● **Exercise directions**
With the pictures left out, every record must be reproduced exactly.

───── Data listing

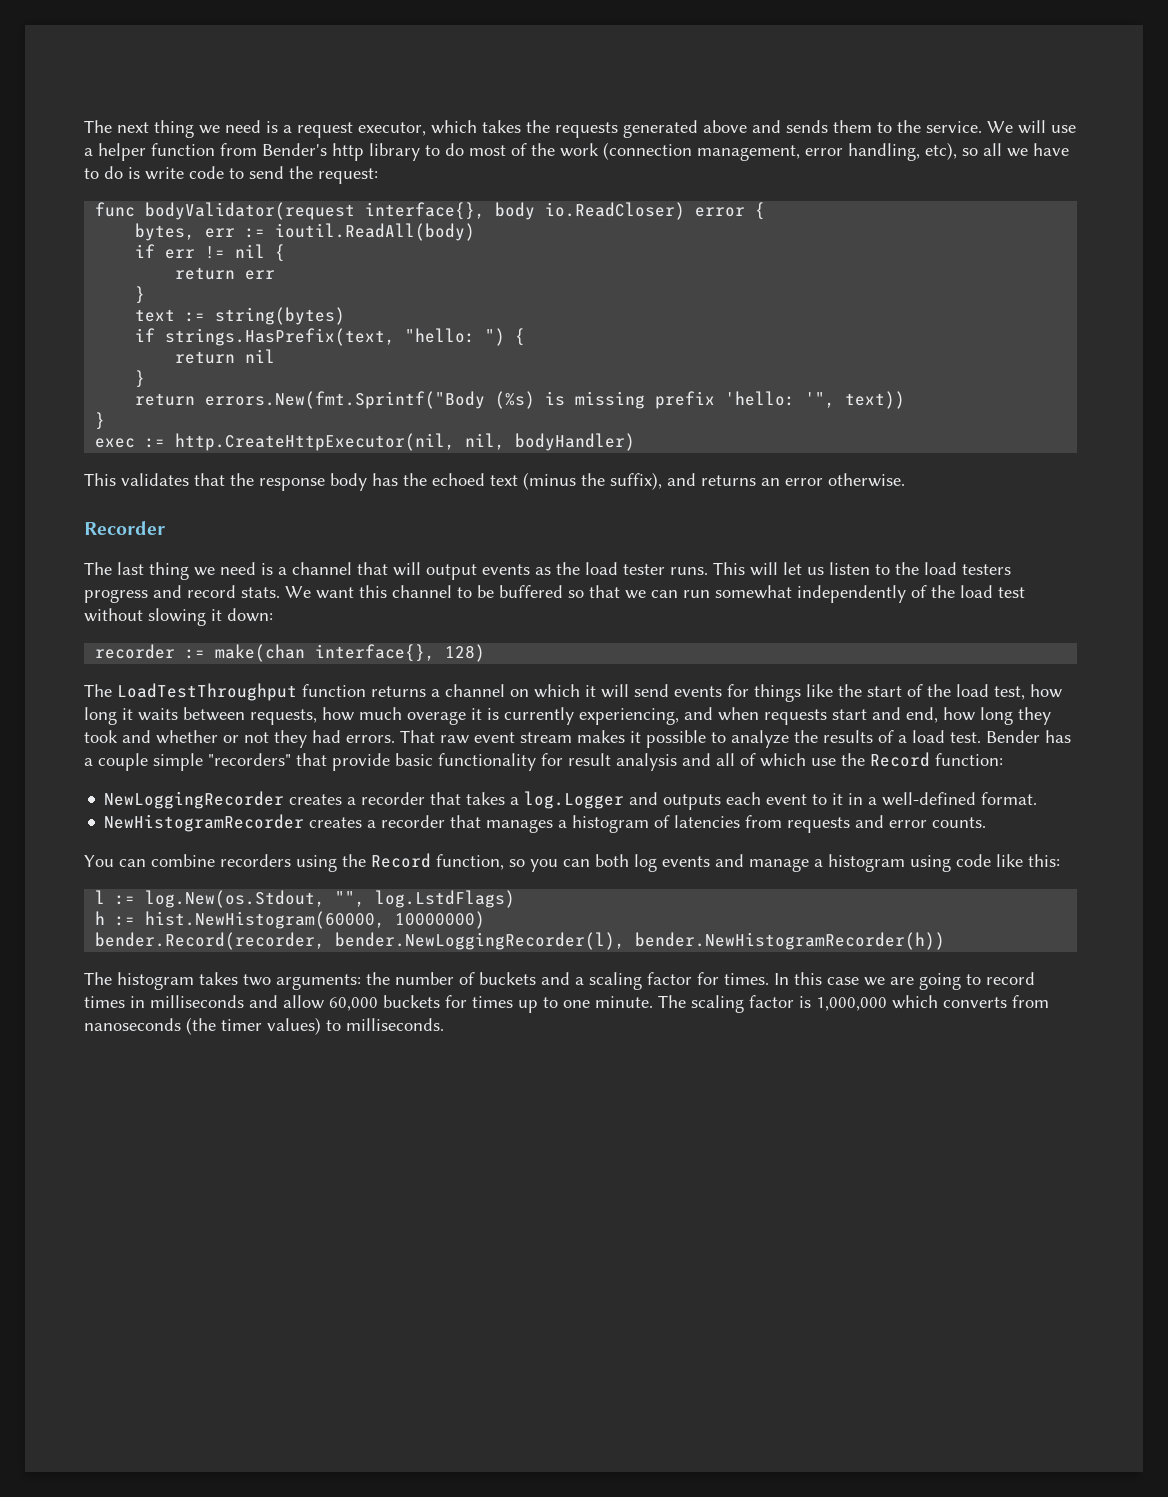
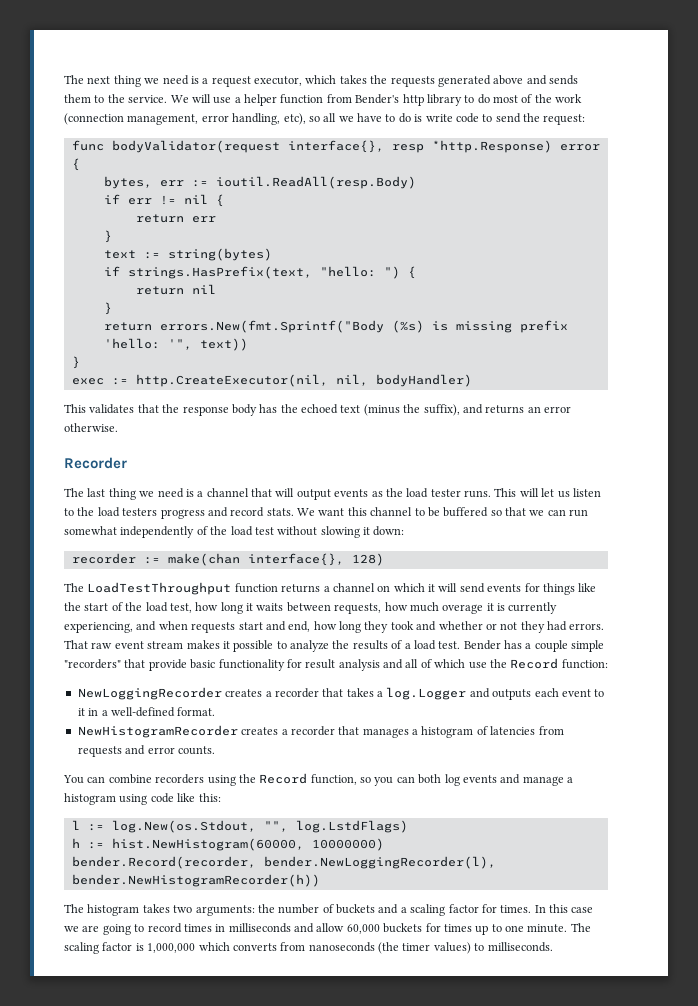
- func bodyValidator(request interface{}, body io.ReadCloser) error {
+ func bodyValidator(request interface{}, resp *http.Response) error {
- bytes, err := ioutil.ReadAll(body)
+ bytes, err := ioutil.ReadAll(resp.Body)
- exec := http.CreateHttpExecutor(nil, nil, bodyHandler)
+ exec := http.CreateExecutor(nil, nil, bodyHandler)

──────────

● **Task result**
- func bodyValidator(request interface{}, body io.ReadCloser) error {
+ func bodyValidator(request interface{}, resp *http.Response) error {
- bytes, err := ioutil.ReadAll(body)
+ bytes, err := ioutil.ReadAll(resp.Body)
- exec := http.CreateHttpExecutor(nil, nil, bodyHandler)
+ exec := http.CreateExecutor(nil, nil, bodyHandler)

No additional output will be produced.